Podkopy pod murem przy granicy z Białorusią. „Doskonale wiedzą, którędy iść”
Każdego dnia Straż Graniczna informuje o dziesiątkach migrantów, którzy próbują przekroczyć granicę polsko-białoruską. W ostatnich tygodniach liczby te są coraz wyższe. 24 maja do Polski próbowało nielegalnie przedostać się z Białorusi 151 osób, z których 60 na widok polskich patroli zawróciło na Białoruś. Dzień później granicę próbowało przekroczyć 90 osób. Łącznie, jak wylicza „Rzeczpospolita”, przez pierwsze trzy tygodnie maja do Polski chciało się przedostać ok. 1700 osób.
– To osoby zatrzymane po stronie polskiej, które podały swoje personalia, więc zostały zidentyfikowane. Nie chcą ubiegać się o ochronę międzynarodową, niemal wszyscy twierdzą, że chcą jechać do Niemiec lub Francji. Jeśli składają wnioski, to nieliczni, i to po skierowaniu do ośrodków – powiedziała „Rzeczpospolitej” rzeczniczka SG Anna Michalska. – Zatrzymani w tym roku pochodzili z 42 różnych państw, w całym ubiegłym – z ok. 50. Przylatują do Rosji, stąd na Białoruś i kierują się do granicy – dodała.
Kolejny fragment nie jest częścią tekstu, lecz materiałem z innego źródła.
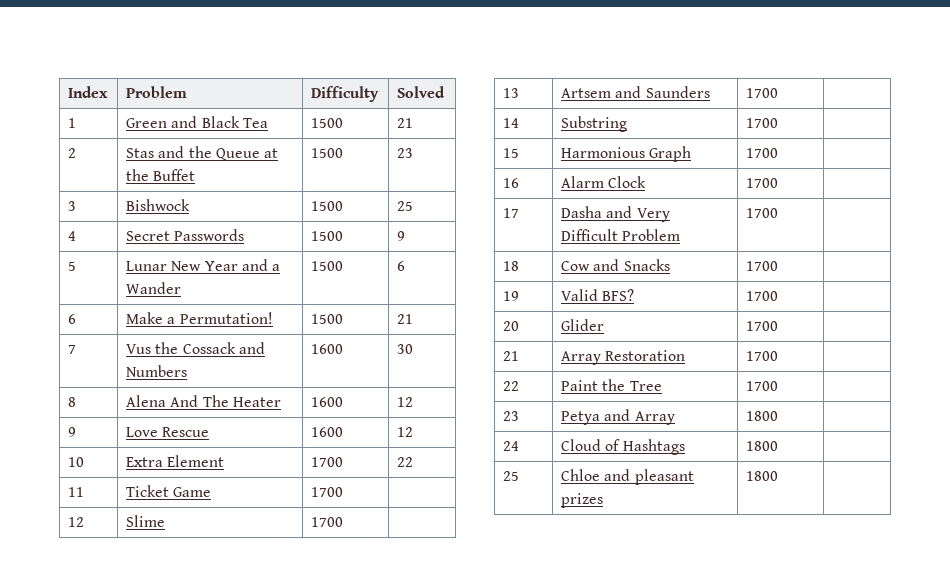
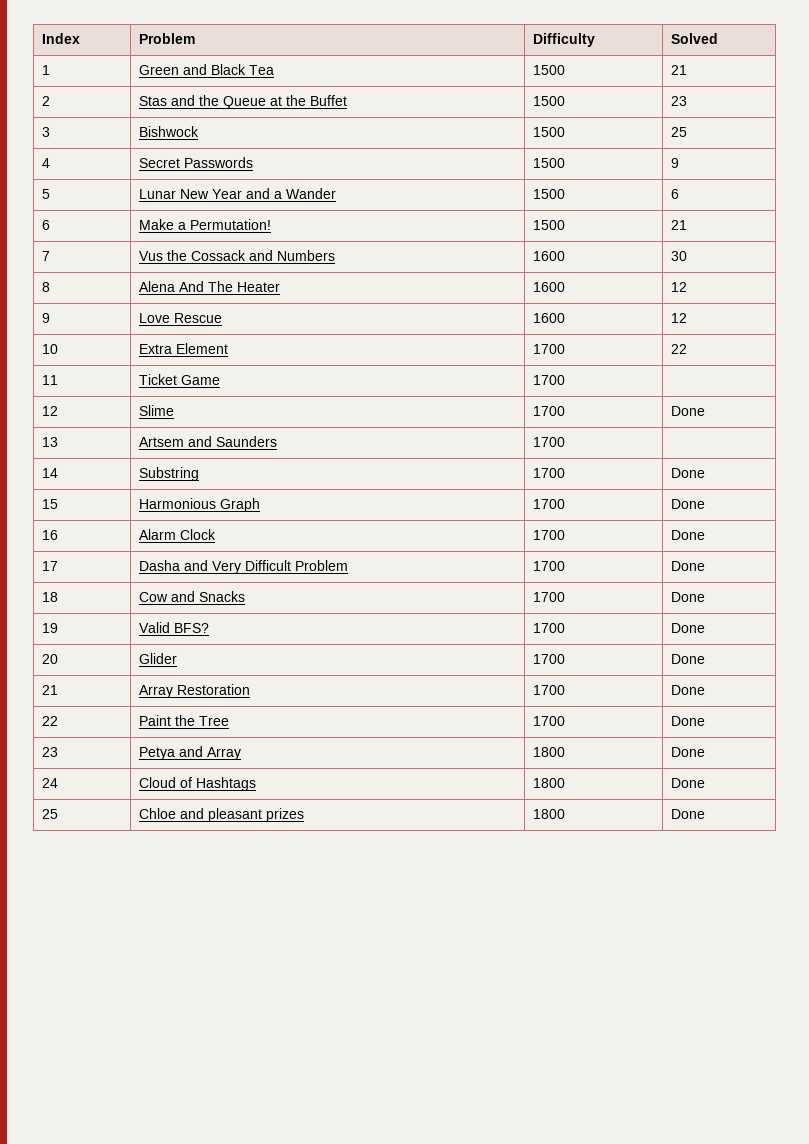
- 12 | Slime | 1700 |
+ 12 | Slime | 1700 | Done
- 14 | Substring | 1700 |
+ 14 | Substring | 1700 | Done
- 15 | Harmonious Graph | 1700 |
+ 15 | Harmonious Graph | 1700 | Done
- 16 | Alarm Clock | 1700 |
+ 16 | Alarm Clock | 1700 | Done
- 17 | Dasha and Very Difficult Problem | 1700 |
+ 17 | Dasha and Very Difficult Problem | 1700 | Done
- 18 | Cow and Snacks | 1700 |
+ 18 | Cow and Snacks | 1700 | Done
- 19 | Valid BFS? | 1700 |
+ 19 | Valid BFS? | 1700 | Done
- 20 | Glider | 1700 |
+ 20 | Glider | 1700 | Done
- 21 | Array Restoration | 1700 |
+ 21 | Array Restoration | 1700 | Done
- 22 | Paint the Tree | 1700 |
+ 22 | Paint the Tree | 1700 | Done
- 23 | Petya and Array | 1800 |
+ 23 | Petya and Array | 1800 | Done
- 24 | Cloud of Hashtags | 1800 |
+ 24 | Cloud of Hashtags | 1800 | Done
- 25 | Chloe and pleasant prizes | 1800 |
+ 25 | Chloe and pleasant prizes | 1800 | Done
Podkopy pod murem przy granicy, wpław przez Świsłocz
Jak czytamy dalej, migranci robią podkopy pod murem na granicy polsko-białoruskiej lub próbują przejść górą. Niektórzy wybierają wąski odcinek granicy, na którym – ze względu na ukształtowanie terenu – nie ma fizycznej bariery. Część próbuje przepłynąć wpław graniczną rzekę Świsłocz. – Doskonale wiedzą, którędy iść, służby białoruskie obserwują miejsca polskich patroli i wskazują, gdzie w danym momencie się kierować – twierdzą funkcjonariusze SG cytowani przez „Rz”.
Równocześnie służby zatrzymują coraz więcej tzw. kurierów, których zadaniem jest przewożenie migrantów. Od początku roku zatrzymano w związku z tym 323 osoby.